Published: Saturday, Feb 15, 2020



Today-

We are on site at the Moscone Center in San Francisco, California at the 2020 Genitourinary Cancers Symposium!

We have recapped some of the top news presented each day during the meeting—and soon we’ll speak with Dr Daniel Petrylak on the key studies in bladder cancer and prostate cancer, as well as Dr Brian Rini on the latest in kidney cancer.

Welcome to OncLive News Network! I’m Gina Columbus.

In advanced clear cell renal cell carcinoma, the oral HIF-2 alpha inhibitor MK-6482 demonstrated promising clinical activity in heavily pretreated patients in a phase I/II trial.

Results showed that the objective response rate with MK-6482 was 24%, with 69% of patients experiencing tumor shrinkage. Moreover, the median progression-free survival was 11.0 months. The agent was also found to be well tolerated. Based on these encouraging data, there are plans to launch a phase III trial with MK-6482.

The combination of the RTK inhibitor sitravatinib and nivolumab showed a benefit in patients with advanced clear cell renal cell carcinoma following progression on prior VEGF-targeted therapy.

Specifically, results showed that there were higher objective responses and longer disease control versus what is historically expected with single-agent nivolumab in this patient population.

The first results of the phase II NIVES trial showed that nivolumab in combination with stereotactic body radiotherapy led to a high disease control rate in pretreated patients with metastatic renal cell carcinoma.

The regimen also led to no added toxicity, and an analysis is ongoing to explore the correlation between efficacy of the combination and PD-L1 expression.

Real-world results of the Meet-Uro 7 study showed that following progression on immunotherapy, most patients were treated with VEGF-TKI therapy and mTOR inhibitors, which were found to be both active and safe.

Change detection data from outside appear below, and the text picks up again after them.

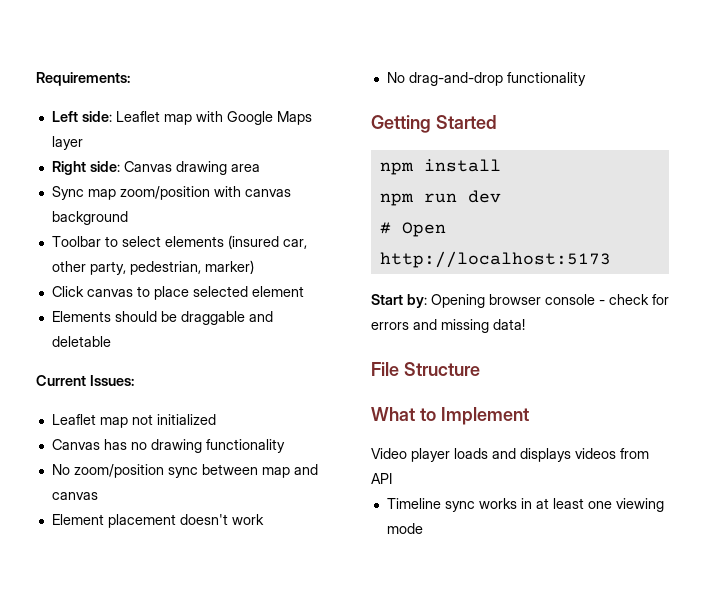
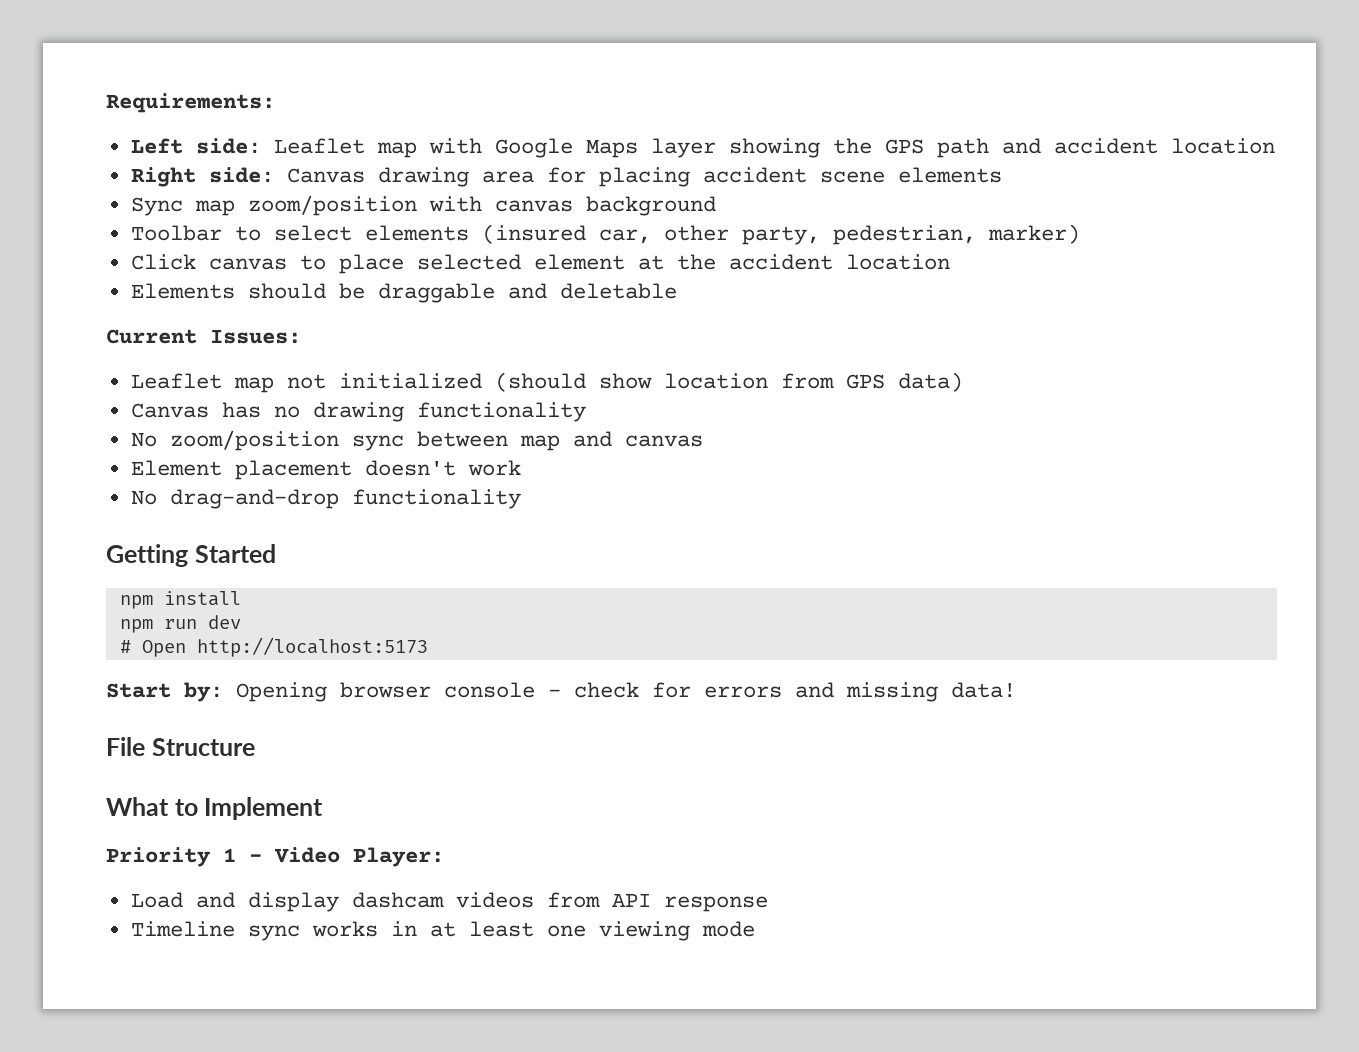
- Left side: Leaflet map with Google Maps layer
+ Left side: Leaflet map with Google Maps layer showing the GPS path and accident location
- Right side: Canvas drawing area
+ Right side: Canvas drawing area for placing accident scene elements
- Click canvas to place selected element
+ Click canvas to place selected element at the accident location
- Leaflet map not initialized
+ Leaflet map not initialized (should show location from GPS data)
- Video player loads and displays videos from API
+ Priority 1 - Video Player:
+ Load and display dashcam videos from API response

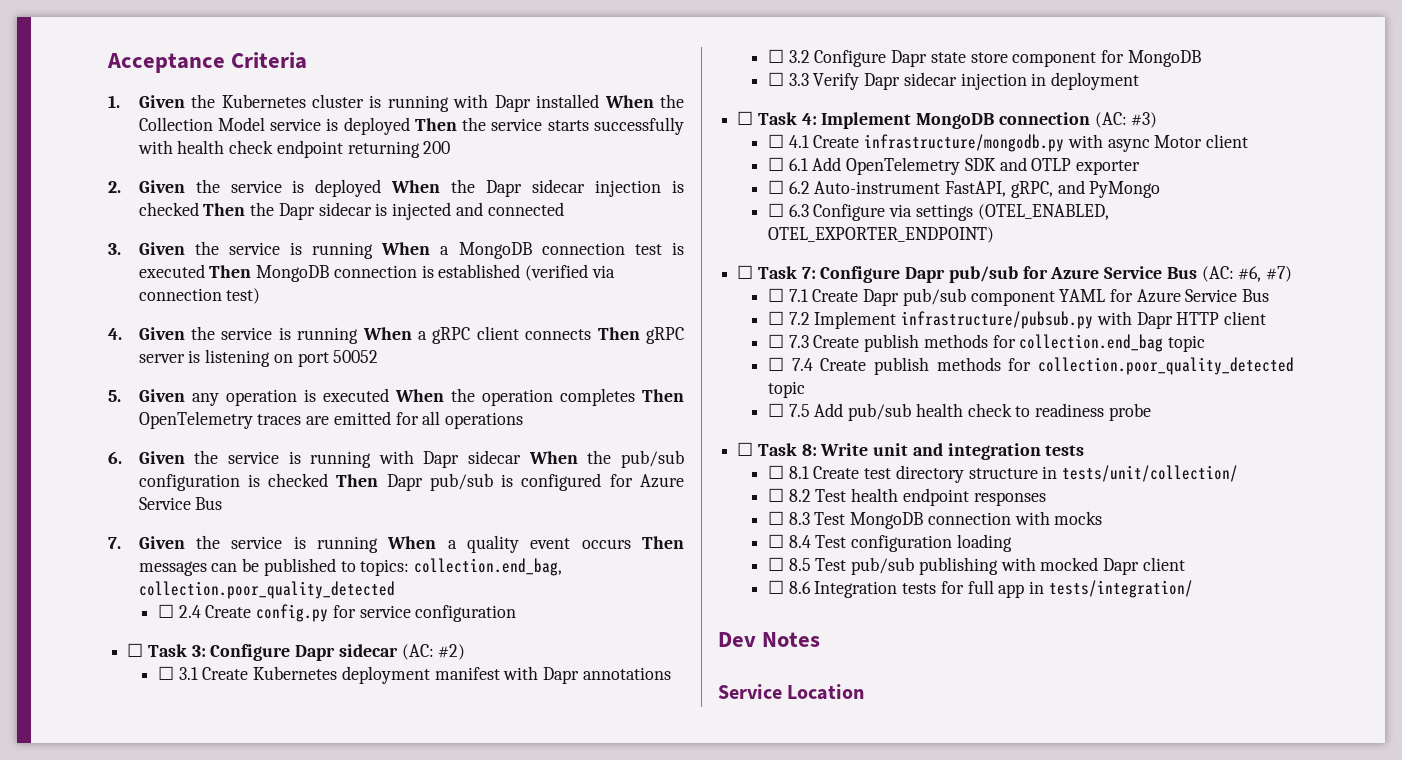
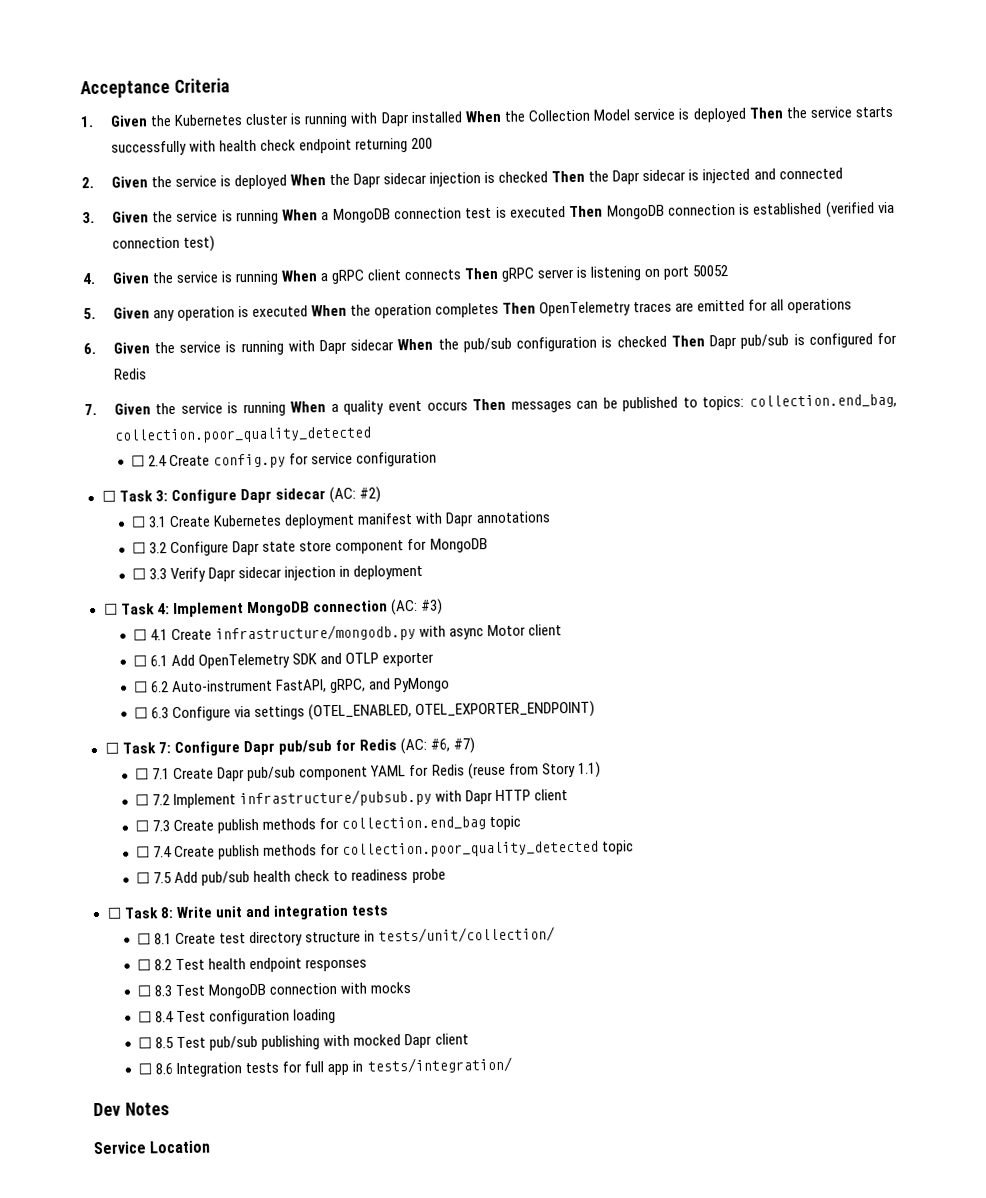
- 6. Given the service is running with Dapr sidecar When the pub/sub configuration is checked Then Dapr pub/sub is configured for Azure Service Bus
+ 6. Given the service is running with Dapr sidecar When the pub/sub configuration is checked Then Dapr pub/sub is configured for Redis
- ☐ Task 7: Configure Dapr pub/sub for Azure Service Bus (AC: #6, #7)
+ ☐ Task 7: Configure Dapr pub/sub for Redis (AC: #6, #7)
- ☐ 7.1 Create Dapr pub/sub component YAML for Azure Service Bus
+ ☐ 7.1 Create Dapr pub/sub component YAML for Redis (reuse from Story 1.1)

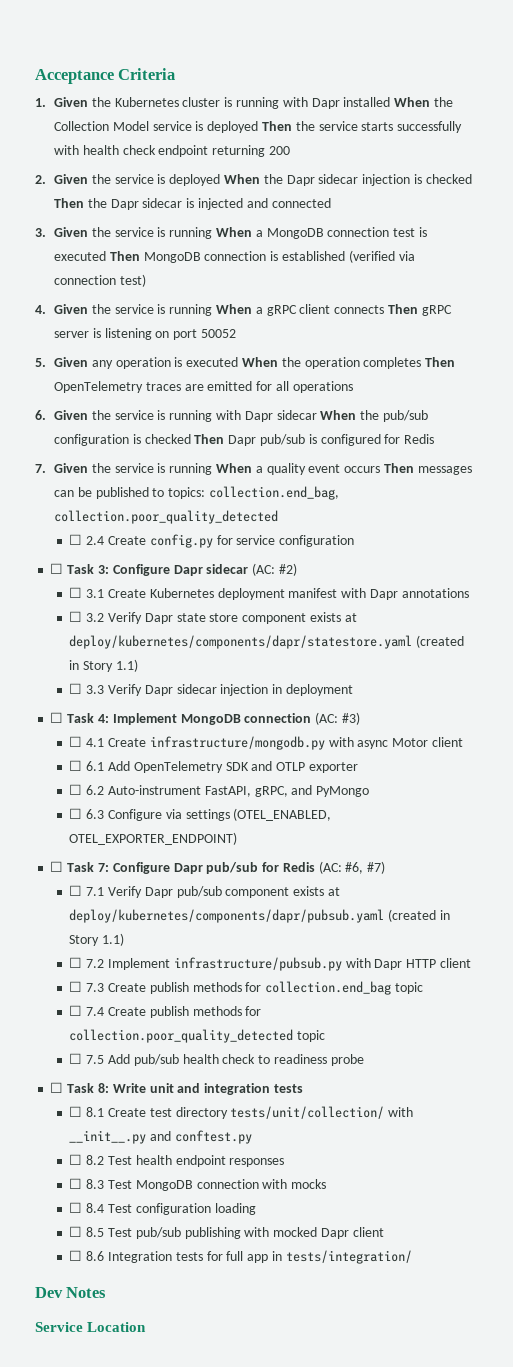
- ☐ 3.2 Configure Dapr state store component for MongoDB
+ ☐ 3.2 Verify Dapr state store component exists at deploy/kubernetes/components/dapr/statestore.yaml (created in Story 1.1)
- ☐ 7.1 Create Dapr pub/sub component YAML for Redis (reuse from Story 1.1)
+ ☐ 7.1 Verify Dapr pub/sub component exists at deploy/kubernetes/components/dapr/pubsub.yaml (created in Story 1.1)
- ☐ 8.1 Create test directory structure in tests/unit/collection/
+ ☐ 8.1 Create test directory tests/unit/collection/ with __init__.py and conftest.py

Specifically, the multikinase TKI cabozantinib was found to be associated with a longer modified progression-free survival.

In the retrospective study, investigators evaluated outcome data, including PFS and toxicities, from 162 eligible patients who were treated across 16 Italian referral centers.

Forty-two month follow-up of the phase III CheckMate-214 trial showed that the combination of nivolumab and ipilimumab showed superior objective response rates and overall survival compared with sunitinib in both intent-to-treat and intermediate and poor-risk patients with advanced renal cell carcinoma.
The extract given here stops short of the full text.